Wer sich nicht benehmen kann, muss eben zu Fuß gehen

Wien (OTS) - UBahn-Stationen und Bahnhöfe scheinen auf Gewalttäter eine magische Anziehungskraft auszuüben. „Die Reihe von Gewalttaten in und rund um die Öffis stören den Betrieb der öffentlichen Verkehrsmittel, verängstigen Passanten und Pendler und sorgen täglich für Schlagzeilen“, bemerkt der Bezirksparteiobmann von Mariahilf, LAbg. Leo Kohlbauer.

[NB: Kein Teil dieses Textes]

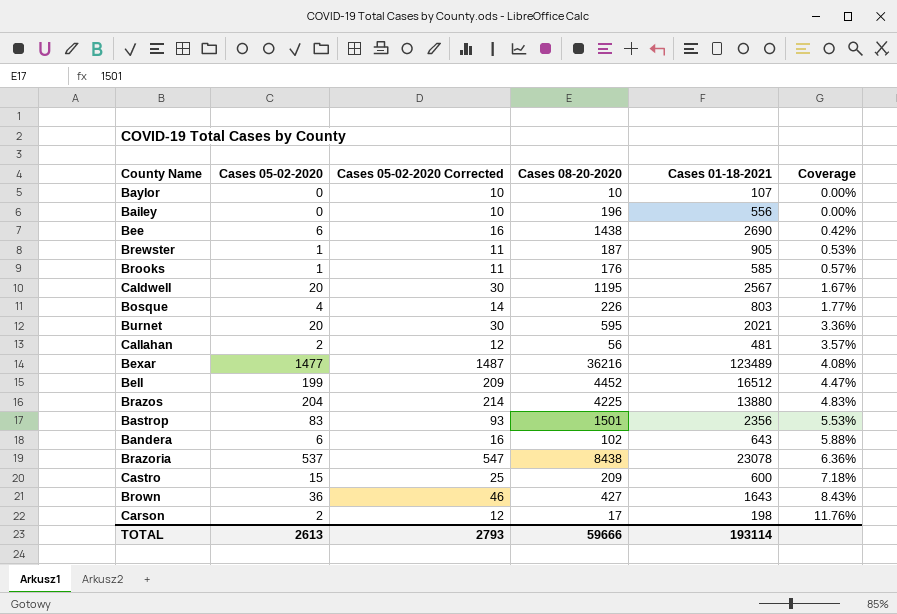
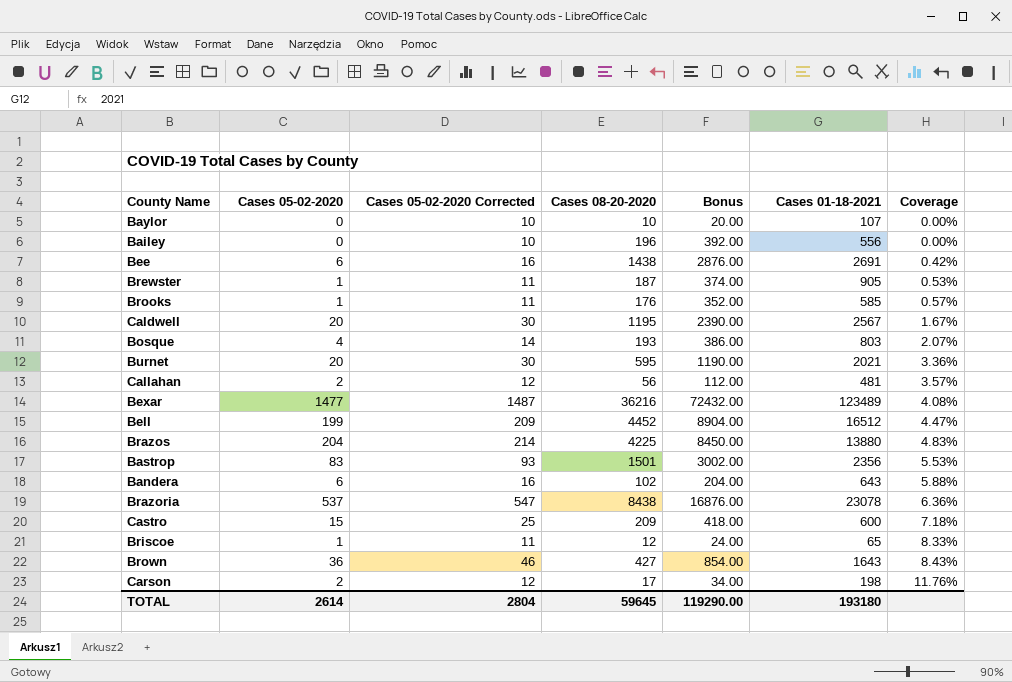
column Bonus | formula: none -> [Cases 08-20-2020] * 2
Bee | Cases 01-18-2021: 2690 -> 2691
Bosque | Cases 08-20-2020: 226 -> 193
Bosque | Coverage: 1.77% -> 2.07%
row Briscoe: none -> 1 | 11 | 12 | 24.00 | 65 | 8.33%
TOTAL | Cases 05-02-2020: 2613 -> 2614
TOTAL | Cases 05-02-2020 Corrected: 2793 -> 2804
TOTAL | Cases 08-20-2020: 59666 -> 59645
TOTAL | Cases 01-18-2021: 193114 -> 193180

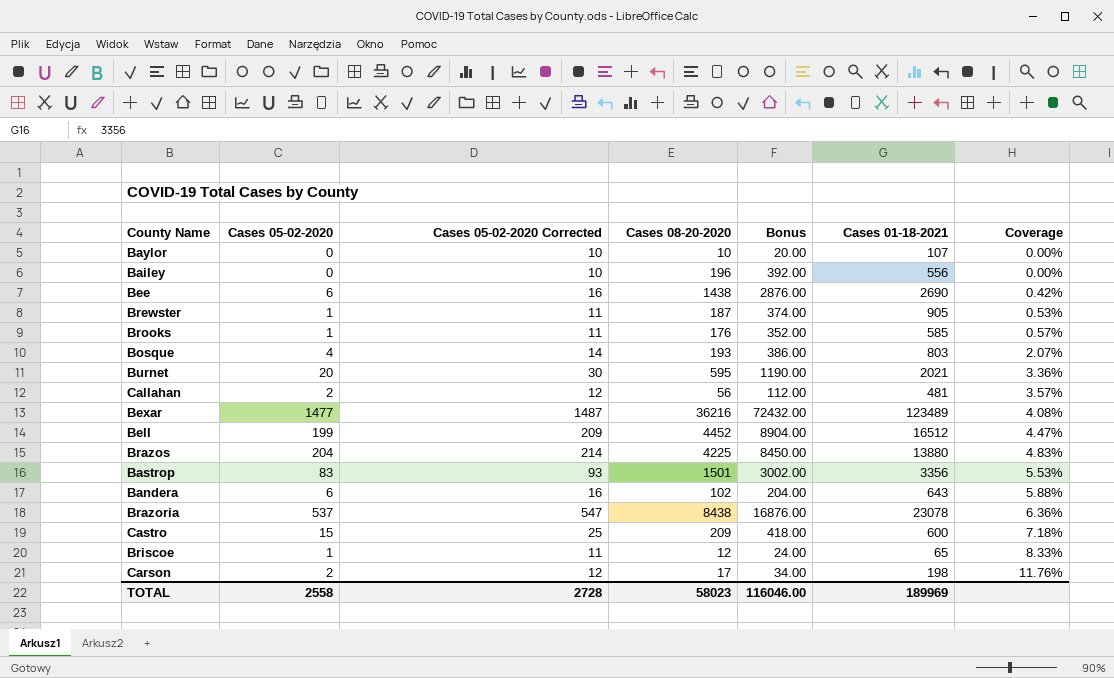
row Caldwell: 20 | 30 | 1195 | 2390.00 | 2567 | 1.67% -> none
row Brown: 36 | 46 | 427 | 854.00 | 1643 | 8.43% -> none
Bee | Cases 01-18-2021: 2691 -> 2690
Bastrop | Cases 01-18-2021: 2356 -> 3356
TOTAL | Cases 05-02-2020: 2614 -> 2558
TOTAL | Cases 05-02-2020 Corrected: 2804 -> 2728
TOTAL | Cases 08-20-2020: 59645 -> 58023
TOTAL | Bonus: 119290.00 -> 116046.00
TOTAL | Cases 01-18-2021: 193180 -> 189969

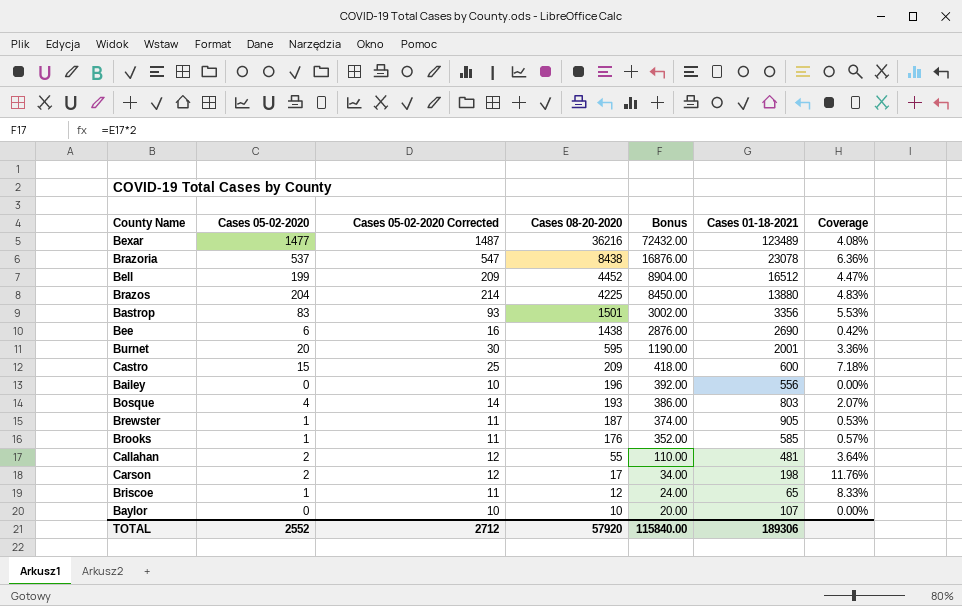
row order: Coverage ascending -> Cases 08-20-2020 descending
row Bandera: 6 | 16 | 102 | 204.00 | 643 | 5.88% -> none
Burnet | Cases 01-18-2021: 2021 -> 2001
Callahan | Cases 08-20-2020: 56 -> 55
Callahan | Bonus: 112.00 -> 110.00
Callahan | Coverage: 3.57% -> 3.64%
TOTAL | Cases 05-02-2020: 2558 -> 2552
TOTAL | Cases 05-02-2020 Corrected: 2728 -> 2712
TOTAL | Cases 08-20-2020: 58023 -> 57920
TOTAL | Bonus: 116046.00 -> 115840.00
TOTAL | Cases 01-18-2021: 189969 -> 189306

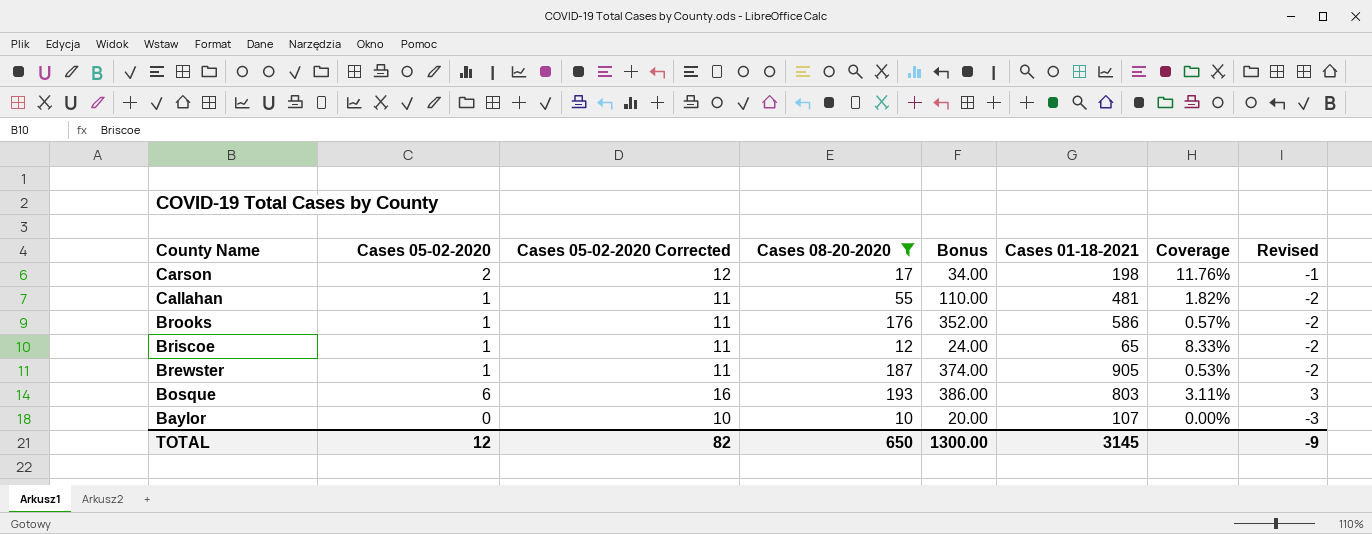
filter: none -> Cases 08-20-2020 <= 193
row order: Cases 08-20-2020 descending -> County Name descending
column Revised | formula: none -> [Cases 05-02-2020] - 3
Callahan | Cases 05-02-2020: 2 -> 1
Callahan | Cases 05-02-2020 Corrected: 12 -> 11
Callahan | Coverage: 3.64% -> 1.82%
Brooks | Cases 01-18-2021: 585 -> 586
Bosque | Cases 05-02-2020: 4 -> 6
Bosque | Cases 05-02-2020 Corrected: 14 -> 16
Bosque | Coverage: 2.07% -> 3.11%
TOTAL | Cases 05-02-2020: 2552 -> 12
TOTAL | Cases 05-02-2020 Corrected: 2712 -> 82
TOTAL | Cases 08-20-2020: 57920 -> 650
TOTAL | Bonus: 115840.00 -> 1300.00
TOTAL | Cases 01-18-2021: 189306 -> 3145

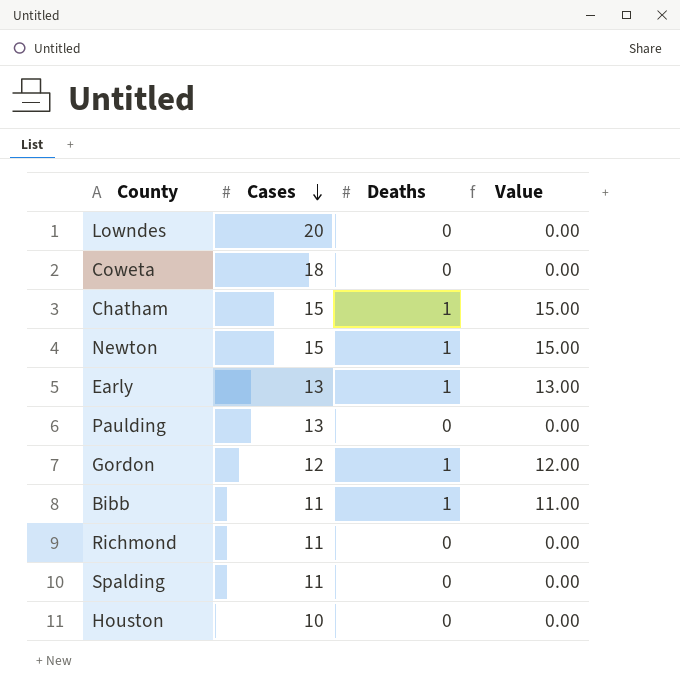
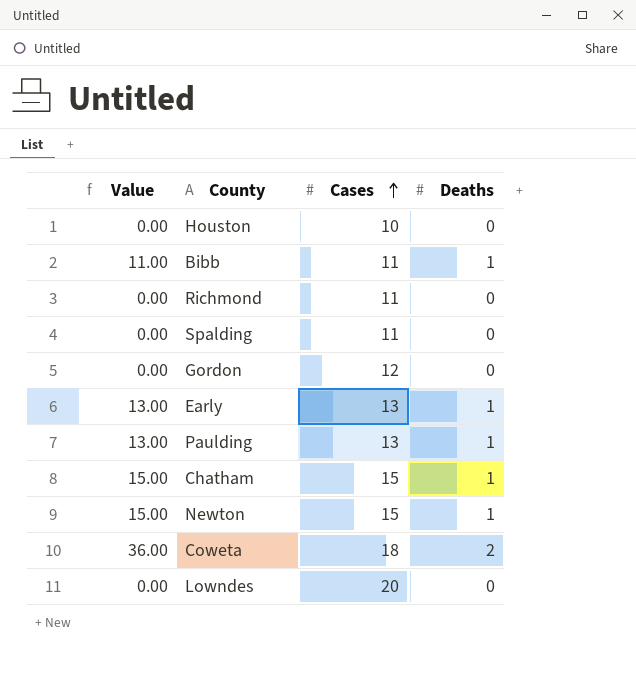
row order: Cases descending -> Cases ascending
column Value | position: 4 -> 1
Gordon | Value: 12.00 -> 0.00
Gordon | Deaths: 1 -> 0
Paulding | Value: 0.00 -> 13.00
Paulding | Deaths: 0 -> 1
Coweta | Value: 0.00 -> 36.00
Coweta | Deaths: 0 -> 2

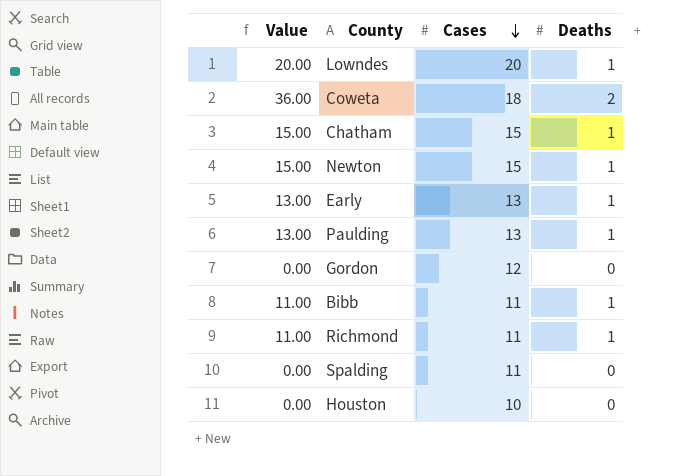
row order: Cases ascending -> Cases descending
Lowndes | Value: 0.00 -> 20.00
Lowndes | Deaths: 0 -> 1
Richmond | Value: 0.00 -> 11.00
Richmond | Deaths: 0 -> 1

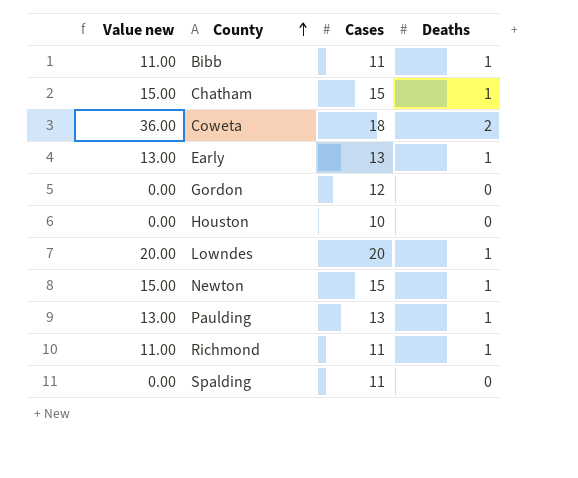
row order: Cases descending -> County ascending
column name: Value -> Value new

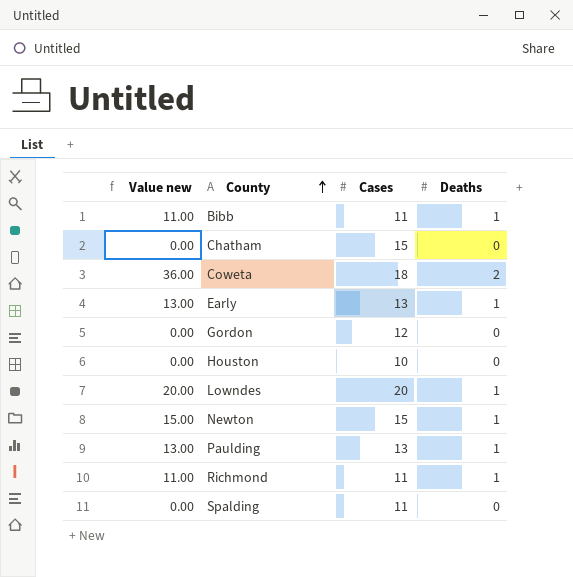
Chatham | Value new: 15.00 -> 0.00
Chatham | Deaths: 1 -> 0

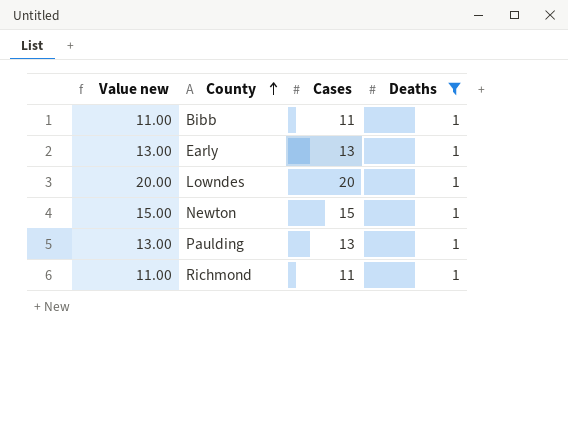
filter: none -> Deaths = 1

Erst gestern Abend habe es wieder in der U6-Station Gumpendorferstraße in Mariahilf wieder einen unfassbaren Vorfall gegeben – ein afghanischer Jugendlicher hat laut Medienberichten einen Security-Mitarbeiter niedergeschlagen, der ihn zuvor aufgefordert hatte, das Herumschreien im öffentlichen Raum zu unterlassen.

Weil es tagtäglich in bzw. rund um die öffentlichen Verkehrsmittel zu Gewalttaten bereits amtsbekannter Täter kommt, lässt Kohlbauer mit einer naheliegenden Forderung aufhorchen: „Die Wiener Linien sollen Hausverbote gegen als gewalttätig bekannte Personen aussprechen. Das ist ihr gutes Recht. Diese Maßnahme würde Pendler, Familien und Bedienstete schützen und sogar Leben retten“, spielt Kohlbauer auf die schrecklichen Ereignisse der jüngsten Vergangenheit an.

Für den Freiheitlichen wäre ein Hausverbot für Öffis und deren Stationen leichter umzusetzen und zu kontrollieren als etwa ein Wien-weites Waffenverbot, wie zuletzt von Bürgermeister Michael Ludwig gefordert. „Das ist nicht exekutierbar – ein Hausverbot hingegen sehr wohl“. Bei Missachtung könnten die Wiener Linien empfindliche Geldstrafen bzw. Ersatzhaft verhängen. „Bei Schwarzfahrern funktioniert das ja auch“, so Kohlbauer.

Kohlbauer sieht nach den tagtäglichen Gewaltattacken in und rund um öffentliche Verkehrsmittel jetzt die verantwortliche Stadträtin Ulli Sima am Zug. „Die Stadt Wien muss dringend reagieren. Meine Meinung ist: Wer sich nicht benehmen kann, muss eben zu Fuß gehen“, so Kohlbauer abschließend.